Kim Kardashian needs no introduction. The infamous TV star has cemented herself as a celebrity icon and has worked in several industries. She has produced her own fragrances and fashion lines, and expanded into other areas of the entertainment industry, like the app space. But her new company is likely her most unexpected move yet.
What is Kim Kardashian’s new company?
According to the Wall Street Journal, Kim Kardashian is teaming up with Jay Sammons to form SKKY Partners, a private-equity firm. Reports also say Kris Jenner will be joining the firm as a partner.
According to the Wall Street Journal, this company will be “focused on investing in and building consumer and media businesses.” It will work in “sectors including consumer products, hospitality, luxury, digital commerce, and media as well as consumer-media and entertainment businesses.”
Jay Sammons is a former member of the highly prestigious Carlyle Group Inc. private equity firm. So he has had plenty of experience in this field, suggesting that this company will quickly become a massive player in the sector.
Kim told the Wall Street Journal that:
“The exciting part is to sit down with these founders and figure out what their dream is.

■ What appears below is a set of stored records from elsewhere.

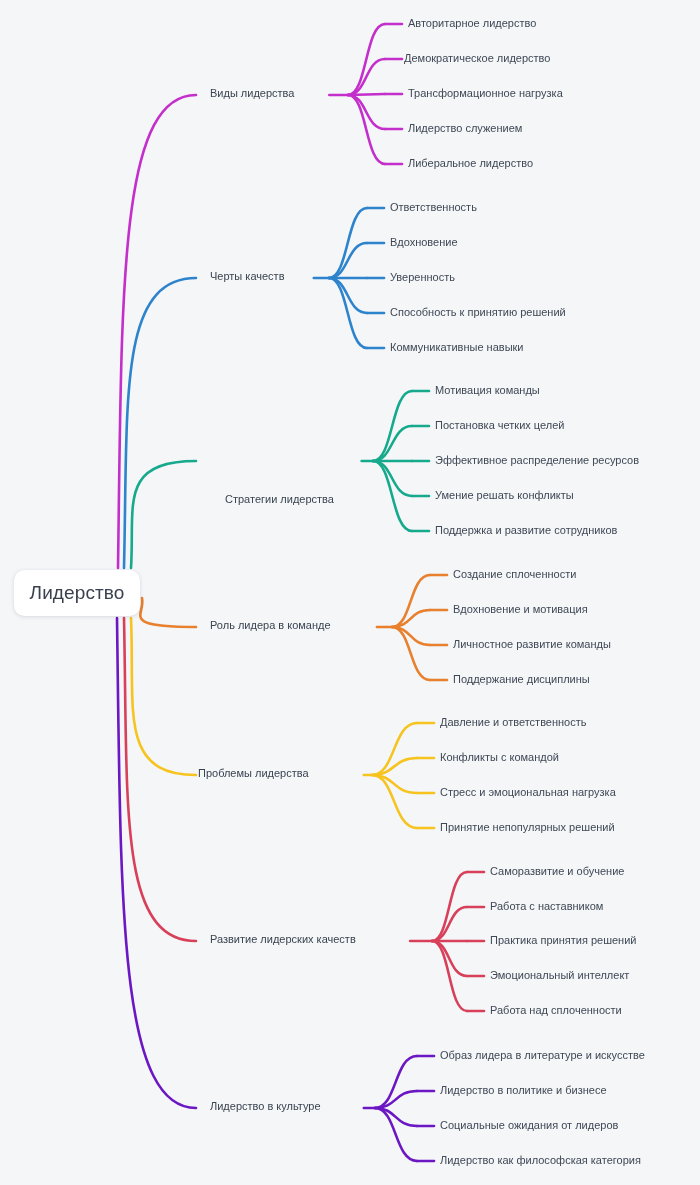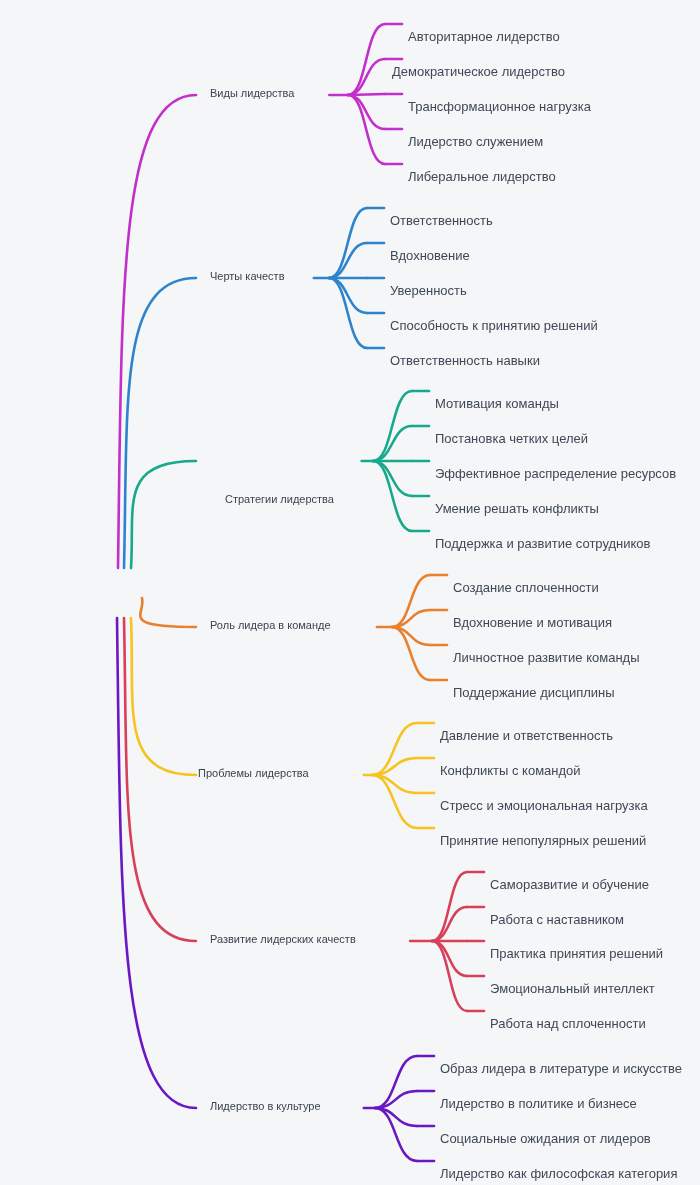--- a/index.html
+++ b/index.html
@@ -49,12 +49,11 @@
   }
   .leaf-label {
     position: absolute;
-    font-size: 13px;
+    font-size: 11px;
     color: #3f4855;
     white-space: nowrap;
     z-index: 4;
     line-height: 1;
-    margin-top: 12px;
   }
 </style>
 </head>

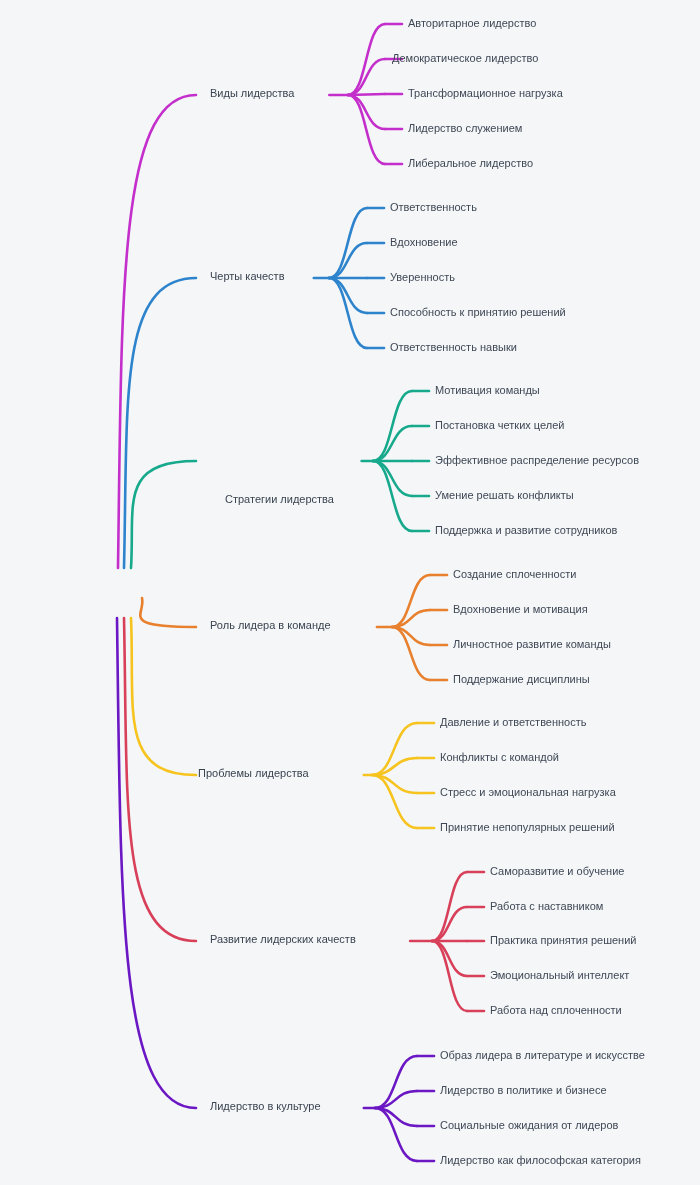--- a/index.html
+++ b/index.html
@@ -145,7 +145,7 @@
   <div id="labels">
       <div class="branch-label" style="left: 210px; top: 88px;">Виды лидерства</div>
       <div class="leaf-label" style="left: 408px; top: 18px;">Авторитарное лидерство</div>
-      <div class="leaf-label" style="left: 392px; top: 53px; text-align: center;">Демократическое лидерство</div>
+      <div class="leaf-label" style="left: 404px; top: 53px; text-align: center;">Демократическое лидерство</div>
       <div class="leaf-label" style="left: 408px; top: 88px;">Трансформационное нагрузка</div>
       <div class="leaf-label" style="left: 408px; top: 123px;">Лидерство служением</div>
       <div class="leaf-label" style="left: 408px; top: 158px;">Либеральное лидерство</div>

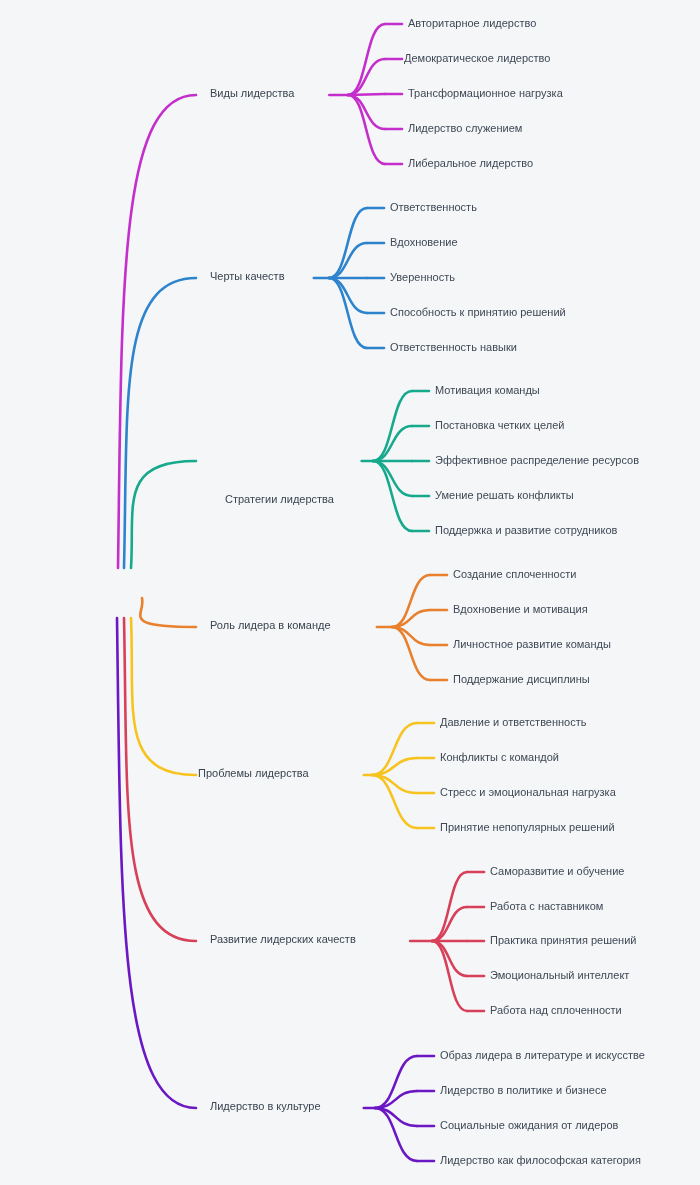--- a/index.html
+++ b/index.html
@@ -154,7 +154,7 @@
       <div class="leaf-label" style="left: 390px; top: 237px;">Вдохновение</div>
       <div class="leaf-label" style="left: 390px; top: 272px;">Уверенность</div>
       <div class="leaf-label" style="left: 390px; top: 307px;">Способность к принятию решений</div>
-      <div class="leaf-label" style="left: 390px; top: 342px;">Ответственность навыки</div>
+      <div class="leaf-label" style="left: 390px; top: 342px;">Коммуникативные навыки</div>
       <div class="branch-label" style="left: 225px; top: 454px; margin-top: 40px;">Стратегии лидерства</div>
       <div class="leaf-label" style="left: 435px; top: 385px;">Мотивация команды</div>
       <div class="leaf-label" style="left: 435px; top: 420px;">Постановка четких целей</div>

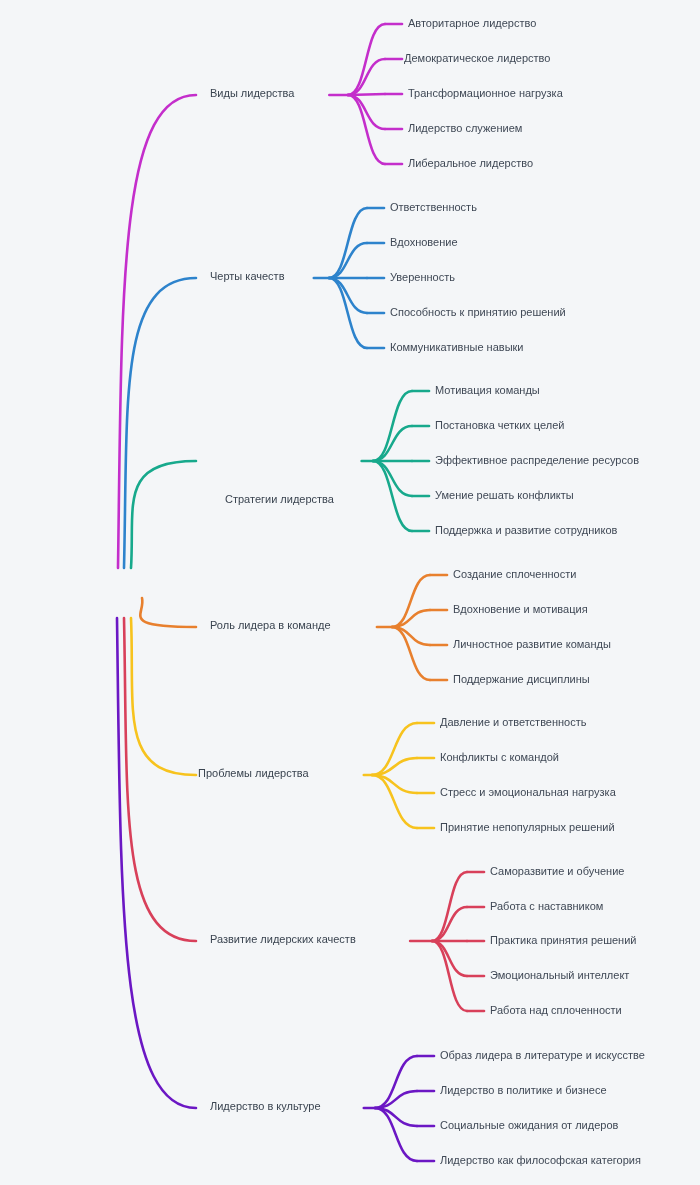--- a/index.html
+++ b/index.html
@@ -141,6 +141,9 @@
       <path d="M 417 1161 L 434 1161" stroke="#6b17c4" stroke-width="2.6" fill="none" stroke-linecap="round"></path>
     </svg>
 
+  <div class="root-node" id="root-node" style="left: 14px; top: 570px; width: 126px; height: 46px; background: rgb(255, 255, 255);">
+    <span class="root-label" style="color: rgb(57, 65, 79);">Лидерство</span>
+  </div>
 
   <div id="labels">
       <div class="branch-label" style="left: 210px; top: 88px;">Виды лидерства</div>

I want to support what that is, not change who they are in their DNA, but just support and get them to a different level.”
She also told the publication that, while SKKY Partners has yet to make any investments, it plans to before the end of the year and that they’ll also begin fundraising soon.
What is a private-equity firm?
At its most basic, a private-equity firm is a firm that raises money from its partners and investors and pools it. The firm then uses this pooled money to invest in a company. Usually, they’ll take an ownership stake within the company or buy it out entirely, most commonly via a leveraged buyout. So many private-equity firms are managing several companies at once.
Usually, a private-equity firm will have a specific field they work within. Hence why Wall Street Journal noted that Kim’s firm would work in the “consumer products, hospitality, luxury, digital commerce, and media as well as consumer-media and entertainment businesses.”
When a private-equity firm invests in a company, it is usually a long-term thing with the firm holding on to a company for five to ten years. The private-equity firm makes its money by taking a cut when the company is sold and by charging management fees. However, the exact details vary from company to company.